= RECORDS TO USE =
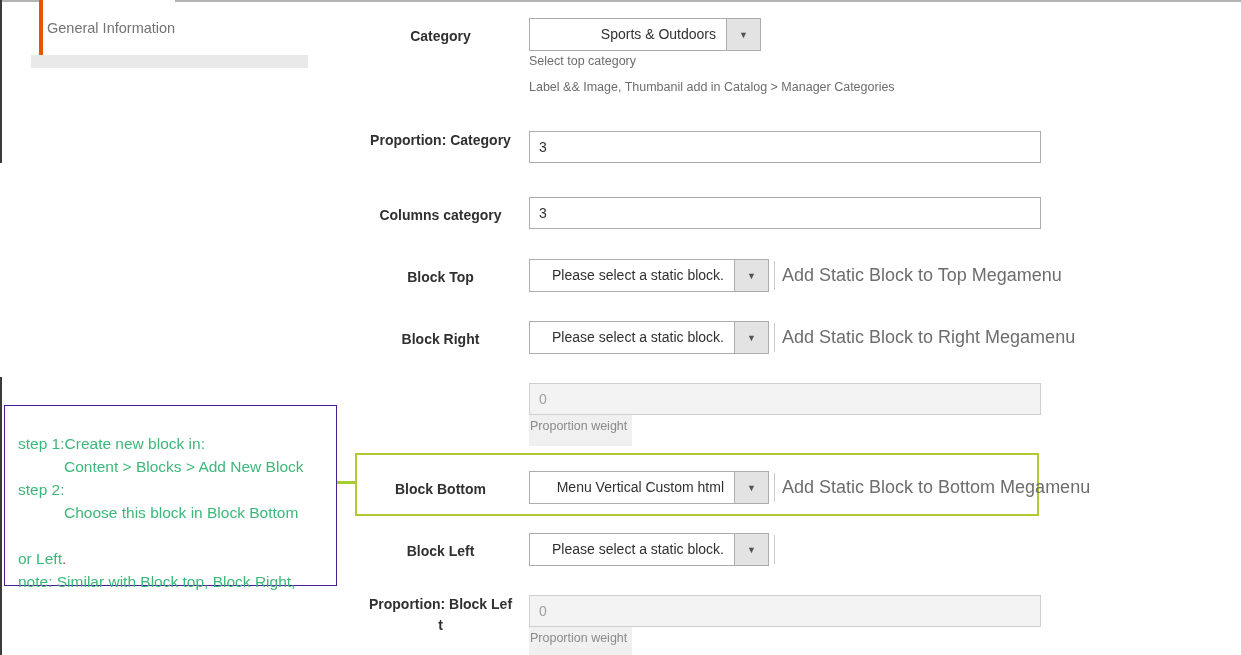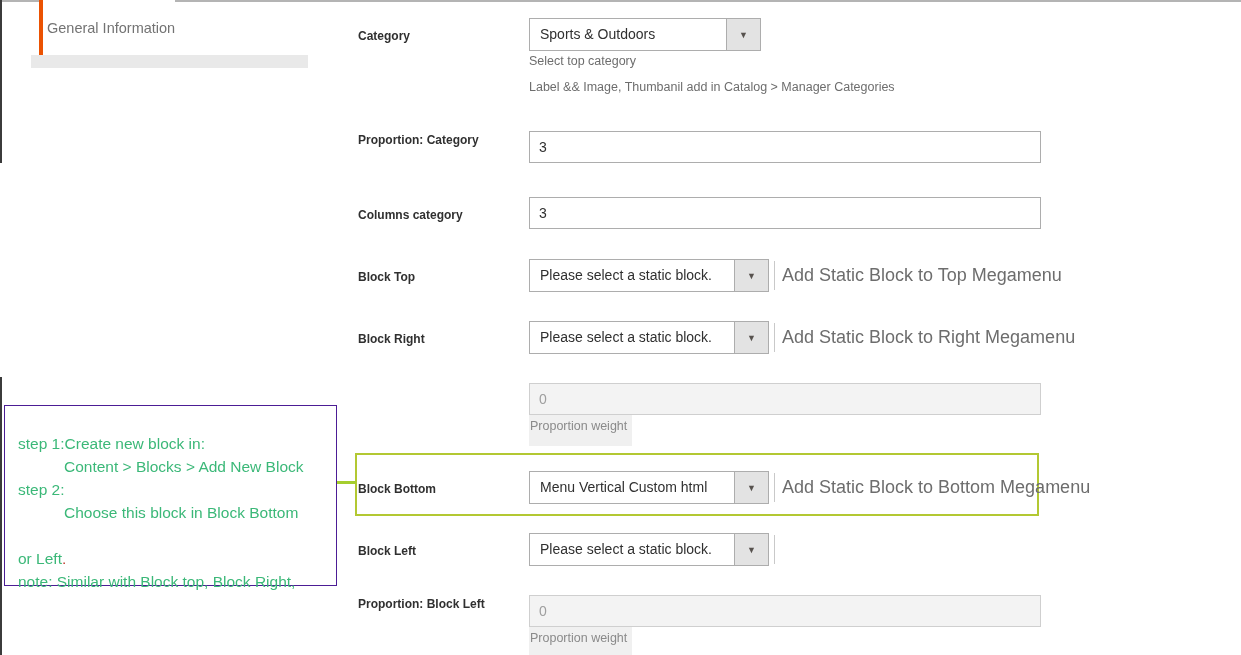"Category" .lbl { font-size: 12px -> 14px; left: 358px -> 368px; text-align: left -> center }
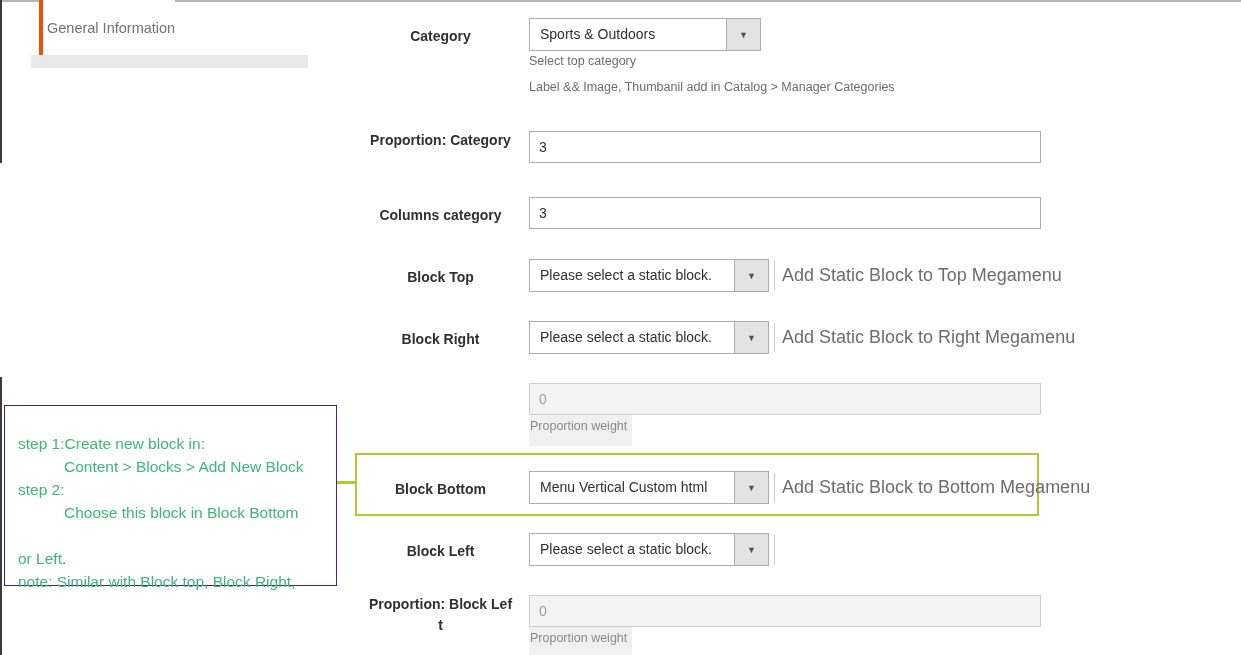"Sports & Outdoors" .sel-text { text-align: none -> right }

==

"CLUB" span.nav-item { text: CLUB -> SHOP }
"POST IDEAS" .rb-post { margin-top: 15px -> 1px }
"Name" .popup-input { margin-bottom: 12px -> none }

--

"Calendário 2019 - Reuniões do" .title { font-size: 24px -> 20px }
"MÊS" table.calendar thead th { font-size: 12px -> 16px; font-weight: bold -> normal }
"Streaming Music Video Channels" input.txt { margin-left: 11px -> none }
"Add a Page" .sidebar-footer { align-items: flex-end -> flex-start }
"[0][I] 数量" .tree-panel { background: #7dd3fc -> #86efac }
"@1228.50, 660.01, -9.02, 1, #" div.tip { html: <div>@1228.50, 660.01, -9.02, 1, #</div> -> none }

= PROBLEM STATEMENT =
In the material above, find each line containing the word "input" and copy it.

= OUTPUT FOR THIS TASK =
"Name" .popup-input { margin-bottom: 12px -> none }
"Streaming Music Video Channels" input.txt { margin-left: 11px -> none }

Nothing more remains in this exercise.